Le tribunal correctionnel de Pau a retenu la peine maximale de trois ans pour ce délit d'homicide involontaire et condamné en outre l'anesthésiste, Helga Wauters, à verser de lourds dommages et intérêts. Soit 1,4 million d'euros aux proches de Xynthia Hawke: son fils qui a survécu, son compagnon, sa sœur et ses parents Helen et Fraser Hawke, restés en Grande-Bretagne en raison de la crise sanitaire.
"C’est la première fois que la justice, pour un médecin responsable d'un homicide involontaire, va jusqu'au maximum de la peine prévue, trois ans de prison ferme, et également jusqu'à l'interdiction d'exercer", a déclaré à la presse leur avocat Philippe Courtois, saluant une "décision exceptionnelle".
Le jugement, conforme aux réquisitions du parquet lors du procès début octobre, a été prononcé en l'absence de la prévenue, qui avait alors comparu libre sous contrôle judiciaire, se refusant à répondre aux questions du président.
Un mandat de dépôt n'a pas été prononcé contre l'anesthésiste qui avait effectué à l'époque deux mois de détention provisoire.

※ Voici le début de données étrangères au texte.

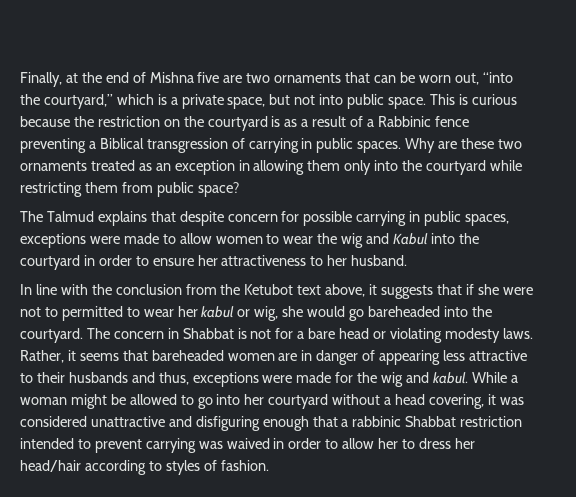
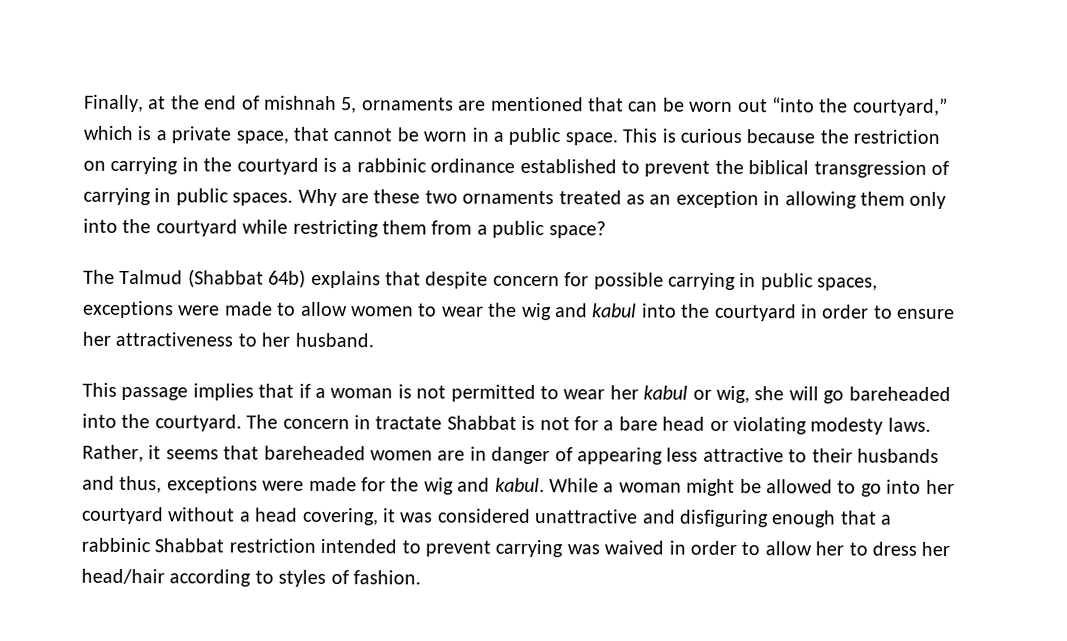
- Finally, at the end of Mishna five are two ornaments that can be worn out, “into the courtyard,” which is a private space, but not into public space.
+ Finally, at the end of mishnah 5, ornaments are mentioned that can be worn out “into the courtyard,” which is a private space, that cannot be worn in a public space.
- This is curious because the restriction on the courtyard is as a result of a Rabbinic fence preventing a Biblical transgression of carrying in public spaces.
+ This is curious because the restriction on carrying in the courtyard is a rabbinic ordinance established to prevent the biblical transgression of carrying in public spaces.
- Why are these two ornaments treated as an exception in allowing them only into the courtyard while restricting them from public space?
+ Why are these two ornaments treated as an exception in allowing them only into the courtyard while restricting them from a public space?
- The Talmud explains that despite concern for possible carrying in public spaces, exceptions were made to allow women to wear the wig and Kabul into the courtyard in order to ensure her attractiveness to her husband.
+ The Talmud (Shabbat 64b) explains that despite concern for possible carrying in public spaces, exceptions were made to allow women to wear the wig and kabul into the courtyard in order to ensure her attractiveness to her husband.
- In line with the conclusion from the Ketubot text above, it suggests that if she were not to permitted to wear her kabul or wig, she would go bareheaded into the courtyard.
+ This passage implies that if a woman is not permitted to wear her kabul or wig, she will go bareheaded into the courtyard.
- The concern in Shabbat is not for a bare head or violating modesty laws.
+ The concern in tractate Shabbat is not for a bare head or violating modesty laws.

Sa peine étant non aménageable, elle devra retourner en prison, en France ou en Belgique, sauf si elle décide de faire appel.
Elle était poursuivie pour une série d'erreurs médicales alors qu'elle intervenait, fortement alcoolisée, sur l'accouchement sous césarienne de Xynthia Hawke, 28 ans, le 26 septembre 2014.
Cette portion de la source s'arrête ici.